EXTERIEUR
La basilique a un plan rectangulaire. Des
gargouilles, figurant des moines, des diables et divers animaux
monstrueux dont certains avalent des hommes, ceinturant l'édifice sur
trois faces. Ces gargouilles, en forte saillie, dépassent parfois la
paroi des murs de 1.50m. La façade est dissymétrique, ce qui est
caractéristique du style breton. Elle se compose pour l'essentiel de
deux pignons. L'ensemble du bâtiment est dominé par la flèche,
haute de soixante mètres, en pur et dur granit breton. Elle porte un
bourdon de près de cinq mille kilos qui prête sa voie puissante
aux grandes solennités.

Trois nefs de largeur très inégale se partagent le vaisseau.
1 - LA NEF CENTRALE
Comme dans beaucoup de nefs gothiques, le choeur de
l'église est légèrement déporté vers la gauche et ne se trouve pas tout
à fait dans l'axe de l'allée centrale. La grande verrière du fond
attire d'emblée le regard. Ce vitrail est de la fin du XIXème siècle.
Il reproduit les mystères du rosaire avec, en bas, les portraits des
membres de la famille de Rohan, qui, au cours des siècles, ont
spécialement contribué à l'édification ou à la décoration de cette
église.
En contrebas, le maître autel, toujours du XIXème siècle,
est en granit de Lannion et marbre de Carrare. Il est flanqué à sa
droite d'élégantes piscines de pierre de la fin du XVème siècle, et à
sa gauche d'un tabernacle du XVIème siècle orné de têtes de chérubins.
Le
choeur fut voûté au XIIIème siècle. Il offre un magnifique exemple de
voûte en ogive. Celles-ci sont reçues par de courtes colonnettes
engagées dans le mur et supportées par des têtes d'homme.

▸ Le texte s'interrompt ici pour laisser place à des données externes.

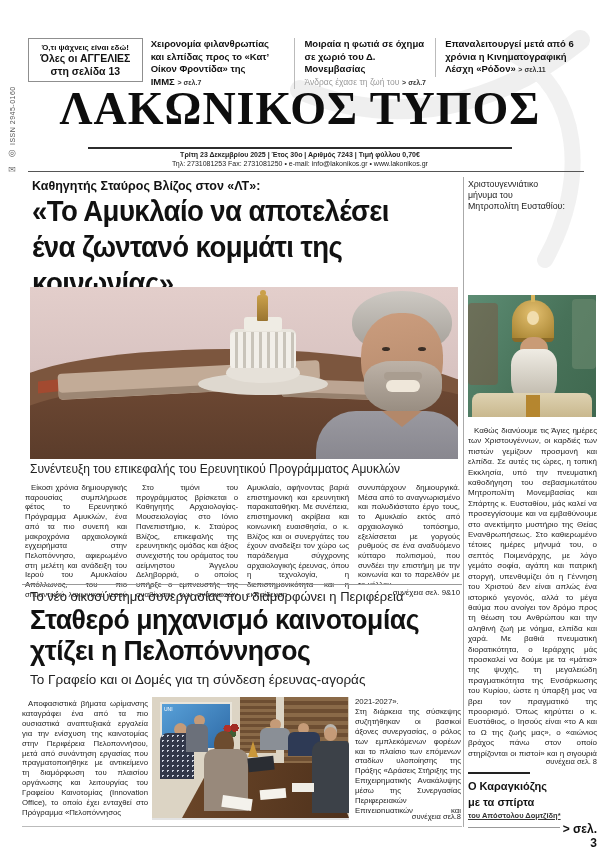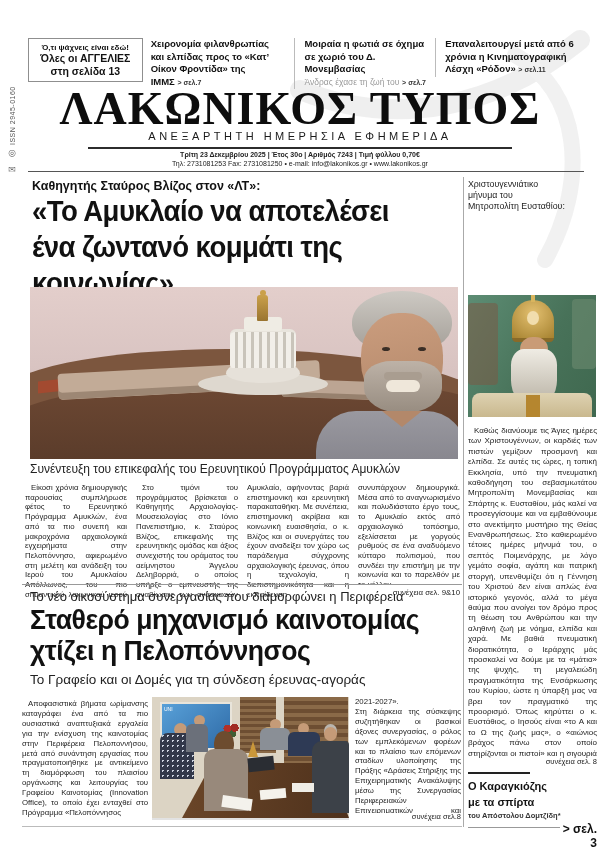--- a/index.html
+++ b/index.html
@@ -106,7 +106,6 @@
   </div>
 
   <div class="abs mast-title">ΛΑΚΩΝΙΚΟΣ ΤΥΠΟΣ</div>
-  <div class="abs mast-sub">ΑΝΕΞΑΡΤΗΤΗ ΗΜΕΡΗΣΙΑ ΕΦΗΜΕΡΙΔΑ</div>
   <div class="abs rule1"></div>
   <div class="abs dl1">Τρίτη 23 Δεκεμβρίου 2025 | Έτος 30ο | Αριθμός 7243 | Τιμή φύλλου 0,70€</div>
   <div class="abs dl2">Τηλ: 2731081253 Fax: 2731081250 • e-mail: info@lakonikos.gr • www.lakonikos.gr</div>

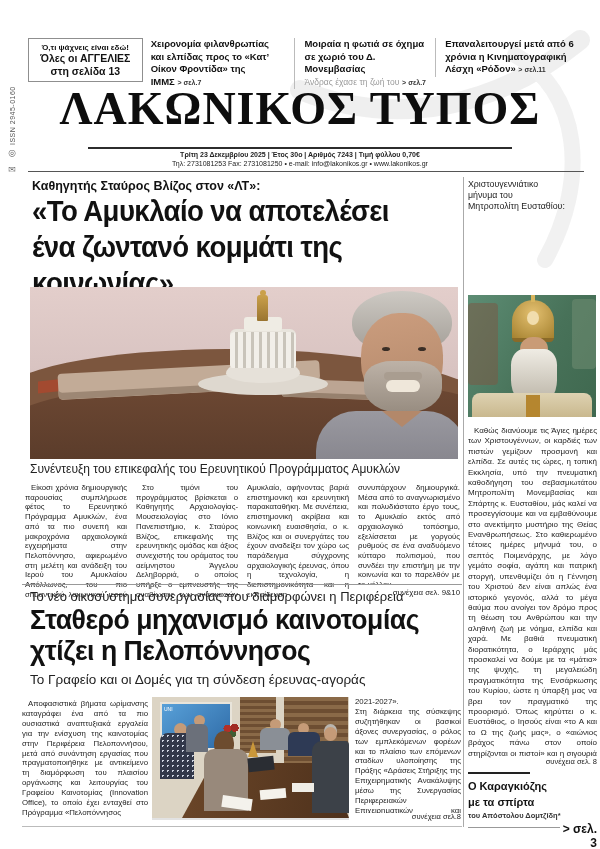--- a/index.html
+++ b/index.html
@@ -60,7 +60,7 @@
   .rail-cont{left:468px;top:757px;width:129px;text-align:right;font-size:7.5px;color:#1c1c1c;}
   .op-rule{left:468px;top:772px;width:62px;height:2px;background:#222;}
   .op-title{left:468px;top:779px;width:129px;font-size:11px;font-weight:700;line-height:15.5px;}
-  .op-author{left:468px;top:811px;width:129px;font-size:7.5px;font-weight:bold;color:#333;}
+  .op-author{left:468px;top:811px;width:129px;font-size:7.5px;font-weight:bold;color:#333;text-decoration:underline;}
   .op-line{left:468px;top:827px;width:92px;height:1px;background:#999;}
   .op-page{left:560px;top:822px;width:37px;font-size:12px;font-weight:bold;text-align:right;}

A gauche du choeur, trois courts et gros piliers
sont à peu près les seuls vestiges de l'église romane reconstruite
après les destructions d'Henri II Plantagenet au XIIème siècle. Les
chapiteaux, bien que remaniés, donnent une idée de la sculpture
romane en Bretagne à cette époque. Les motifs sont très variés. Ils
déroulent tout au long des frises une décoration principalement animale
et végétale. On y voit des feuilles de chêne, des crossettes, figures
géométriques très utilisées dans l'art celtique, et un chien, qui est
le seul exemple connu en Bretagne, d'après l'historien Roger Grand.
Olivier
de Clisson entreprit la reconstruction de la nef centrale. Les
deux premières travées sont de la fin du XIVème siècle.
Il
convient de signaler, tout au fond de la nef, une tribune qui supporte
un buffet d'orgue très remarquable du XVIème siècle. Les orgues
elles-mêmes, dotées de 20 jeux aux sonorités remarquables, sont signées
: LEHELLOCO 1674. Ces orgues ont été restaurées en 1990.
Il faut
enfin admirer la chaire, chef d'oeuvre de ferronnerie d'un artisan du
pays : Eustache Roussin. Elle est du XVIIIème siècle. La rampe est
admirable, ainsi que la représentation allégorique des quatre
évangélistes, située à ses pieds.

2 - LA NEF NORD
Achevée en 1491, elle a subi d'importantes
transformations à la fin du XIXème siècle et au début du XXème
siècle, du fait de la suppression de la tour-clocher qui y prenait ses
assises et de l'ouverture du mur Est pour l'aménagement de l'actuelle
chapelle Notre-Dame du Roncier, autrefois chapelle Sainte-Catherine.
Parmi
les verrières qui éclairent la nef, on observera celle du transept.
Offerte par le duc de Montmorency-Périgord, en souvenir de son épouse,
Anne de Rohan-Chabot, elle resprésente le courage dans la bataille.
L'oeuvre est remarquable par sa composition et son coloris. Signée de
Grüber, elle fut posée en 1932.

3 - LA NEF SUD
La nef sud est la plus étroite. L'achèvement eut
lieu vers 1470, en même temps que celui du vaisseau central.Olivier de
Clisson fit élever la chapelle Sainte-Marguerite, du nom de sa deuxième
femme, Marguerite de Rohan. Clisson réserva la chapelle à son usage et
la sépara du choeur par un fin grillage de granit, derrière lequel il
se plaçait avec son épouse. Ce grillage est une remarquable dentelle de
pierre.
Mort à Josselin, Olivier de Clisson voulut y être
enterré à côté de Marguerite. On construisit le cénotaphe qui se
trouvait à l'origine dans le choeur central. Il a été très mutilé
pendant la Révolution (les pleurants ont été décapités) et
restauré en 1856.

Le clocher : il a été terminé en 1949, mesure 61m. On peut y monter = 138 marches. Accès libre en été. Fermé de la Tousssaint à Pâques.